Falando em academia, você verá ali som alto, gente conversando e dando gargalhada, muita descontração e, claro, piadas e até palavrões. O ambiente é para descarregar as energias, é para liberar endorfina, adrenalina e por aí vai. Mas, quando você vai lá no fórum participar de uma audiência, você espera outro ambiente. Academia e fórum são locais importantes para a sociedade, cada um com sua missão. Mas, evidentemente, possuem características próprias. Se você chegar a uma academia e estiver aquele silêncio quase sepulcral, cheio de pessoas sérias e comedidas, você certamente vai estranhar. O inverso vale para o fórum. As pessoas estão ali para resolver problemas, alguns deles capazes de impactar diversas vidas. A atenção aos detalhes, às palavras, aos textos, tudo isso é importante, não havendo muito espaço para descontração.

Acho que você já entendeu o ponto aonde quero chegar. Nenhum profissional precisa ficar preso às amarras da liturgia de seu ofício, mas também não pode ignorá-las e, certamente, deve ficar atento para certas linhas vermelhas em relação às quais ainda não se pode cruzar. Voltando à academia, você aceita seu treinador todo brincalhão, aceita a camiseta meio diferentona dele, mas vai estranhar muito se ele chegar com hálito de bebedeira. Por mais que o ambiente seja descontraído, ali não é um boteco. As pessoas estão lá para praticar exercícios, para melhorar a saúde, não para se embriagar.

Eu penso muito nisso em relação ao meu cargo. Se há um ofício com a tal da “liturgia” é na magistratura, no cargo de juiz. Não como antes, claro. Antigamente, por exemplo, candidato a juiz que era solteiro, de cabelo longo ou com tatuagem tinha problemas na hora do concurso. Isso não existe mais ou, se existe em algum lugar, é um comportamento anacrônico. Porém, ainda há certas linhas que não devem ser cruzadas. Eu não me lembro de ir ao fórum de bermuda e chinelo, mesmo durante o plantão noturno. Aliás, como juiz, a própria lei manda que eu tenha uma conduta ilibada (ou seja, “certinha”) tanto no trabalho quanto na vida pessoal. Se você encontra o engenheiro que projetou a sua casa saindo de um boteco bêbado, isso não te chamará tanto a atenção.

Mas, se você encontra o juiz, aquele que decidiu a guarda do seu filho na semana passada, vomitando em uma sarjeta depois de uma bebedeira, talvez você não veja com os mesmos olhos.
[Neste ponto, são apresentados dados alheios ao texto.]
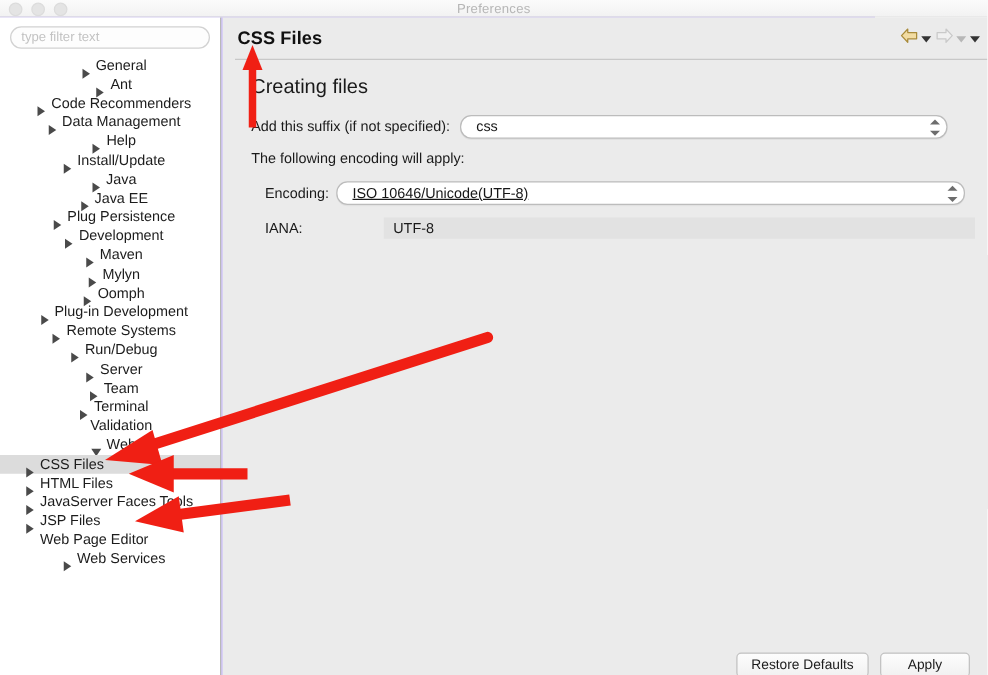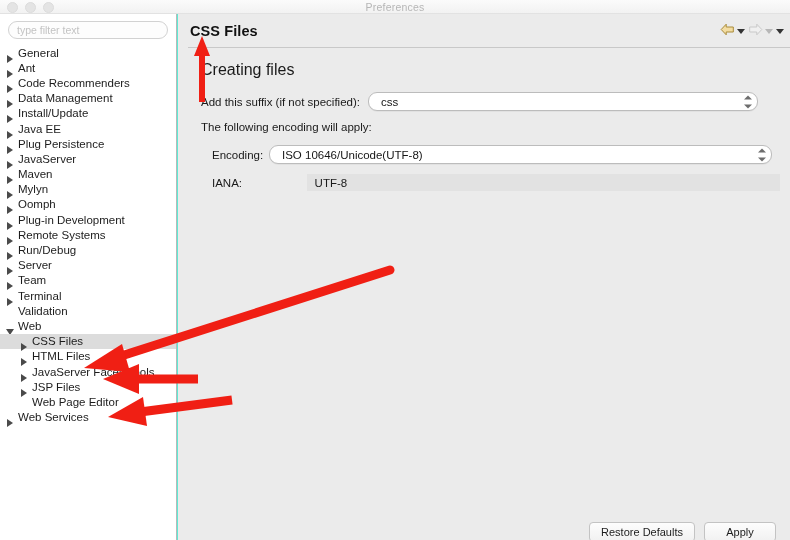--- a/index.html
+++ b/index.html
@@ -16,7 +16,7 @@
     position: relative;
     width: 700px;
     height: 540px;
-    background: #5eead4;
+    background: #c4b5fd;
   }
 
   

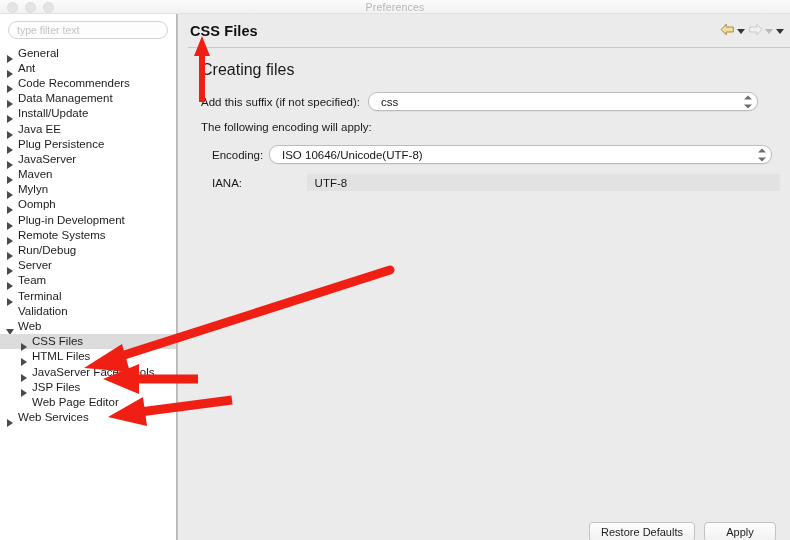--- a/index.html
+++ b/index.html
@@ -90,7 +90,7 @@
     padding-left: 6px;
   }
   .tree-row.selected { background: #dcdcdc; }
-  .tree-row.lvl1 { padding-left: 6px; }
+  .tree-row.lvl1 { padding-left: 6px; justify-content: center; }
   .tree-row.lvl2 { padding-left: 20px; }
   .twisty {
     width: 11px;

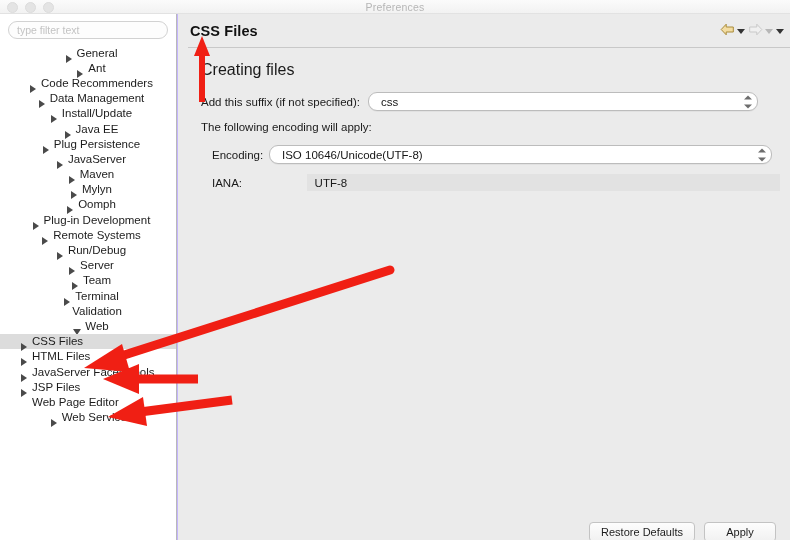--- a/index.html
+++ b/index.html
@@ -305,6 +305,10 @@
         </div>
         <div class="tree-row lvl1">
           <span class="twisty collapsed"></span>
+          <span class="tree-label">Help</span>
+        </div>
+        <div class="tree-row lvl1">
+          <span class="twisty collapsed"></span>
           <span class="tree-label">Install/Update</span>
         </div>
         <div class="tree-row lvl1">

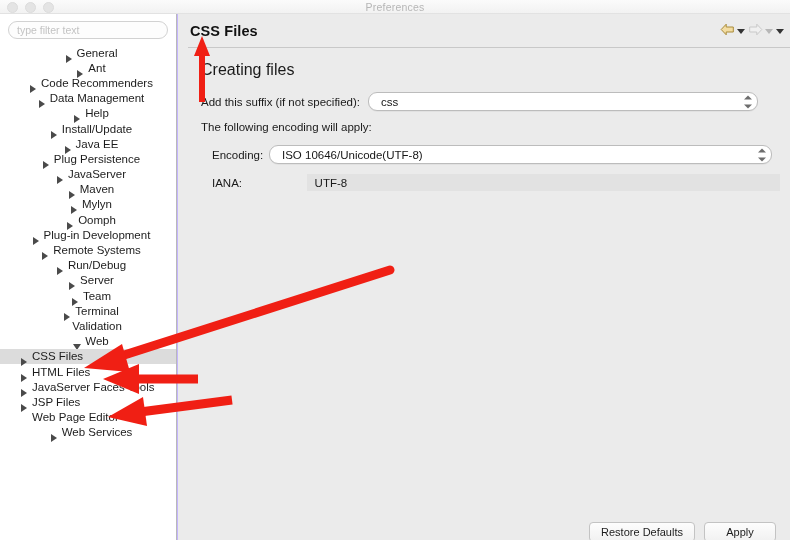--- a/index.html
+++ b/index.html
@@ -313,6 +313,10 @@
         </div>
         <div class="tree-row lvl1">
           <span class="twisty collapsed"></span>
+          <span class="tree-label">Java</span>
+        </div>
+        <div class="tree-row lvl1">
+          <span class="twisty collapsed"></span>
           <span class="tree-label">Java EE</span>
         </div>
         <div class="tree-row lvl1">

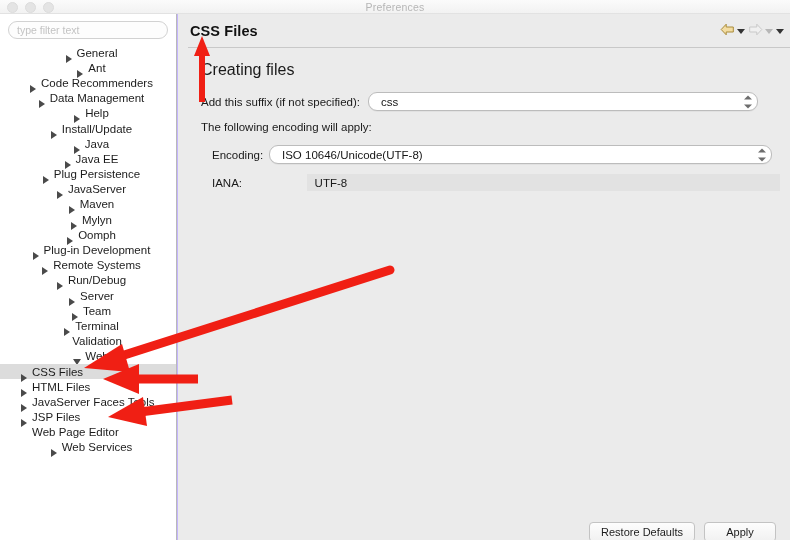--- a/index.html
+++ b/index.html
@@ -449,7 +449,7 @@
 
       <div class="form-row">
         <span class="form-label" style="margin-left:22px; width:57px;">Encoding:</span>
-        <div class="combo" style="width:503px; margin-left:0px;">
+        <div class="combo" style="width:503px; margin-left:0px;text-decoration:underline;">
           <span>ISO 10646/Unicode(UTF-8)</span>
           <span class="stepper">
             <i class="up"></i>

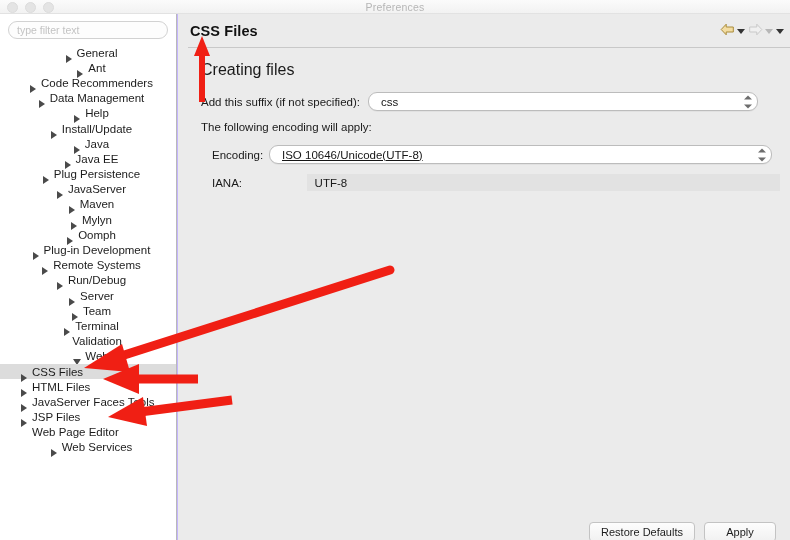--- a/index.html
+++ b/index.html
@@ -325,7 +325,7 @@
         </div>
         <div class="tree-row lvl1">
           <span class="twisty collapsed"></span>
-          <span class="tree-label">JavaServer</span>
+          <span class="tree-label">Development</span>
         </div>
         <div class="tree-row lvl1">
           <span class="twisty collapsed"></span>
Não que o juiz seja melhor do que o engenheiro ou que uma bebedeira esporádica denigra a imagem de alguém. É que, simplesmente, há uma liturgia do cargo que não contempla, no caso dos juízes, situação dessa natureza.

Hoje, há uma discussão sobre essa questão no tocante aos nossos governantes. As pessoas que exercem cargos políticos não precisam ser sisudas, não precisam ter aquela cara de juiz quando vai proclamar uma sentença no tribunal do júri, em um caso de homicídio. A espontaneidade, o sorriso e até uma boa dose de descontração e leveza são atributos que podem ser muito bem vistos em um político. Lembro-me do Obama, presidente americano, que várias vezes quebrava o gelo de alguma situação com uma tirada mais leve, mais engraçada, com um gesto mais, digamos assim, igual ao resto dos mortais.

A questão é que, como eu disse, há certas linhas vermelhas que ainda não podem ser cruzadas. Isso vale para cada profissão e cargo, do juiz ao preparador físico, do médico ao presidente da república. Quando se cruza tais linhas, a sensação que fica é que a pessoa não é a mais adequada para aquela posição.